SDKD: Frequency-Aligned Knowledge Distillation for Lightweight Spatiotemporal Forecasting¶

Conference: ICCV 2025 arXiv: 2507.02939 Code: https://github.com/itsnotacie/SDKD Area: Autonomous Driving Keywords: Spatiotemporal Forecasting, Knowledge Distillation, Frequency Decoupling, Lightweight Models, CNN-Transformer Hybrid Architecture

TL;DR¶

This paper proposes SDKD (Spectral Decoupled Knowledge Distillation), a framework that leverages a frequency-aware teacher model and a frequency-aligned distillation strategy to transfer multi-scale spectral knowledge from complex spatiotemporal forecasting models to lightweight student networks, achieving up to 81.3% MSE reduction on the Navier-Stokes dataset.

Background & Motivation¶

Background: Spatiotemporal forecasting (e.g., traffic flow, weather evolution, fluid dynamics) is a core task in smart cities and climate science. These tasks require simultaneously modeling the complex coupling between high-frequency local patterns (e.g., sudden traffic congestion, turbulent vortices) and low-frequency global dynamics (e.g., slowly varying atmospheric pressure, daily traffic cycles). CNN-Transformer hybrid architectures have achieved state-of-the-art accuracy by combining local convolution with global attention mechanisms.
Limitations of Prior Work: These models face severe deployment challenges: the self-attention mechanism in Transformers has complexity \(O(N^2d)\), and combined with deep CNN stacking, the computational cost and memory consumption are prohibitively high for edge deployment.
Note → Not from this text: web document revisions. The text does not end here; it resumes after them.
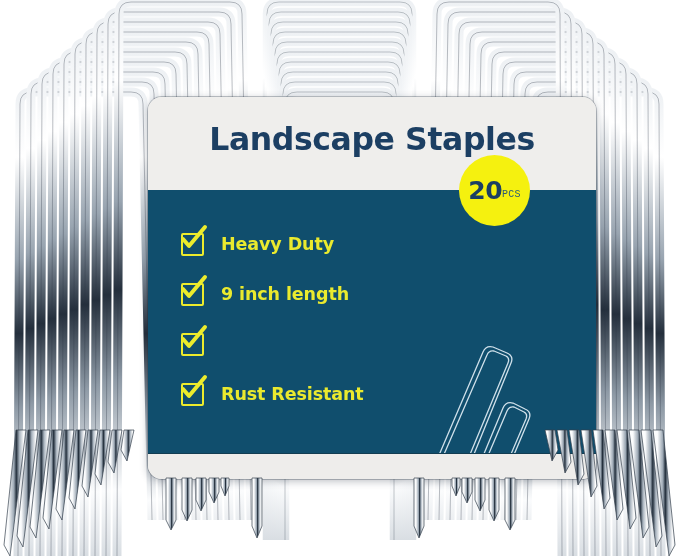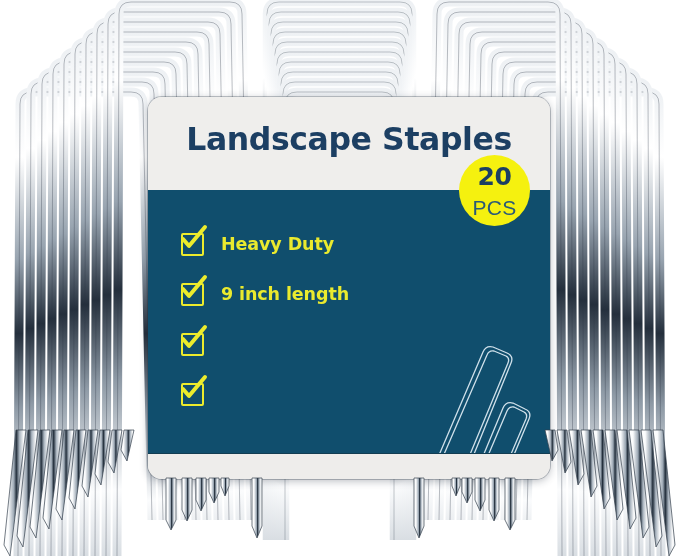--- a/index.html
+++ b/index.html
@@ -22,21 +22,21 @@
     left: 0;
     top: 0;
     width: 679px;
     height: 556px;
   }
   
   #card {
     position: absolute;
     left: 148px;
     top: 97px;
-    width: 402px;
+    width: 448px;
     height: 382px;
     border-radius: 14px;
     overflow: hidden;
     background: #efeeec;
     box-shadow: 0 2px 9px rgba(20,30,45,0.30), 0 0 0 1px rgba(40,55,70,0.28);
     z-index: 40;
   }
   #card-header {
     position: absolute;
     left: 0; top: 0;
@@ -115,39 +115,39 @@
   #qty-badge {
     position: absolute;
     left: 311px;
     top: 58px;
     width: 71px;
     height: 71px;
     border-radius: 50%;
     background: #f5f10f;
     z-index: 60;
     display: flex;
-    flex-direction: column;
+    flex-direction: row;
     align-items: center;
     justify-content: center;
     line-height: 1;
   }
   #qty-number {
     font-size: 25px;
     font-weight: 700;
     color: #1c3f63;
     letter-spacing: -0.5px;
     font-family: "DejaVu Sans", sans-serif;
   }
   #qty-unit {
-    font-size: 21px;
+    font-size: 10px;
     font-weight: 400;
     color: #2a5a78;
     margin-top: 8px;
     letter-spacing: 0.2px;
-    font-family: Liberation Sans, sans-serif;
+    font-family: Liberation Mono, monospace;
   }
   
   #inline-staples {
     position: absolute;
     left: 275px;
     top: 148px;
     width: 110px;
     height: 205px;
     pointer-events: none;
   }
@@ -361,20 +361,21 @@
                 <path d="M3 13 L9 20 L25 1" fill="none" stroke="#ecec2c" stroke-width="4" stroke-linecap="round" stroke-linejoin="round"></path>
               </svg>
           </span>
         </div>
         <div class="feature-row">
           <span class="checkbox">
             <svg viewBox="0 0 27 27">
                 <path d="M3 13 L9 20 L25 1" fill="none" stroke="#ecec2c" stroke-width="4" stroke-linecap="round" stroke-linejoin="round"></path>
               </svg>
           </span>
+          <span class="feature-label">Rust Resistant</span>
         </div>
       </div>
     </div>
 
     <div id="card-footer"></div>
 
     <div id="qty-badge">
       <span id="qty-number">20</span>
       <span id="qty-unit">PCS</span>
     </div>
While knowledge distillation (KD) is a natural solution, existing KD frameworks are primarily designed for classification tasks and perform poorly when directly applied to spatiotemporal forecasting.
Key Challenge: Spatiotemporal signals exhibit multi-band spectral characteristics. Simple feature mimicry fails to maintain the critical balance between high-frequency details and low-frequency trends, leading to a spectral entanglement dilemma: without an explicit mechanism to decouple and transfer knowledge at different frequency bands, methods either over-smooth high-frequency variations (e.g., traffic surge peaks are erased) or fail to capture slowly evolving trends (e.g., seasonal climate changes are ignored). Moreover, the optimal frequency bands of spatiotemporal signals are non-stationary in both space and time.
Goal: The paper introduces SDKD, exploiting the natural properties of CNN as a high-pass filter and Transformer as a low-pass filter to achieve frequency-domain decoupling in the teacher's latent space, and using these decoupled spectral representations as distillation supervision signals.
Core Idea: Spatiotemporal signals exhibit inherent spectral duality—high-frequency components (rapid local variations) are governed by spatial locality, while low-frequency components (slow global dynamics) are dominated by temporal continuity.

Method¶

Overall Architecture¶

SDKD consists of four stages: (1) teacher model pre-training with a frequency-decoupled architecture (CNN for high frequencies + Transformer for low frequencies); (2) lightweight student architecture design (ResNet/U-Net/MLP-Mixer); (3) offline frequency-aligned distillation training; (4) online inference deployment.

Key Designs¶

1. Frequency-Decoupled Teacher Model (ST-AlterNet)¶

Function: Explicitly separates high-frequency and low-frequency spatiotemporal patterns in the latent space, providing structured spectral priors for distillation.
Mechanism: Adopts an encoder–latent evolution–decoder architecture. The encoder maps input \(X\) to latent space \(Z = \mathcal{E}(X)\) via multi-layer convolutions. The latent evolution module contains two parallel frequency-sensitive branches:
- High-Frequency Extractor (CNN branch): \(Z^h = \text{ConvBlock}(Z) = \sigma(\text{Conv2D}(Z; \mathbf{W}_h) + b_h)\). CNN acts as an implicit high-pass filter via local gradient operators \(\nabla_{x,y}\), capturing abrupt changes and fine-grained spatial patterns.
- Low-Frequency Modeler (Transformer branch): \(Z^l = \text{Softmax}\left(\frac{QK^T}{\sqrt{d}}\right)V\). The self-attention mechanism acts as a low-pass filter: \(\mathcal{F}_{\text{low}}(Z)(\omega) = \frac{1}{1+\|\omega\|^2/\lambda} \cdot \hat{Z}(\omega)\), capturing global long-range dependencies and trend dynamics.
- High-low frequency fusion: \(Z_{\text{evolved}} = \text{LayerNorm}(Z^h + Z^l)\).
Design Motivation: Based on the theoretical analysis of Park et al., convolutional layers are naturally biased toward high frequencies while Transformers are biased toward low frequencies. The alternating design aligns the spectral energy distribution of the latent space with physical principles (experiments verify that the latent space conforms to the Kolmogorov energy spectrum \(E(\omega) \propto \omega^{-5/3}\)), providing interpretable spectral priors for distillation.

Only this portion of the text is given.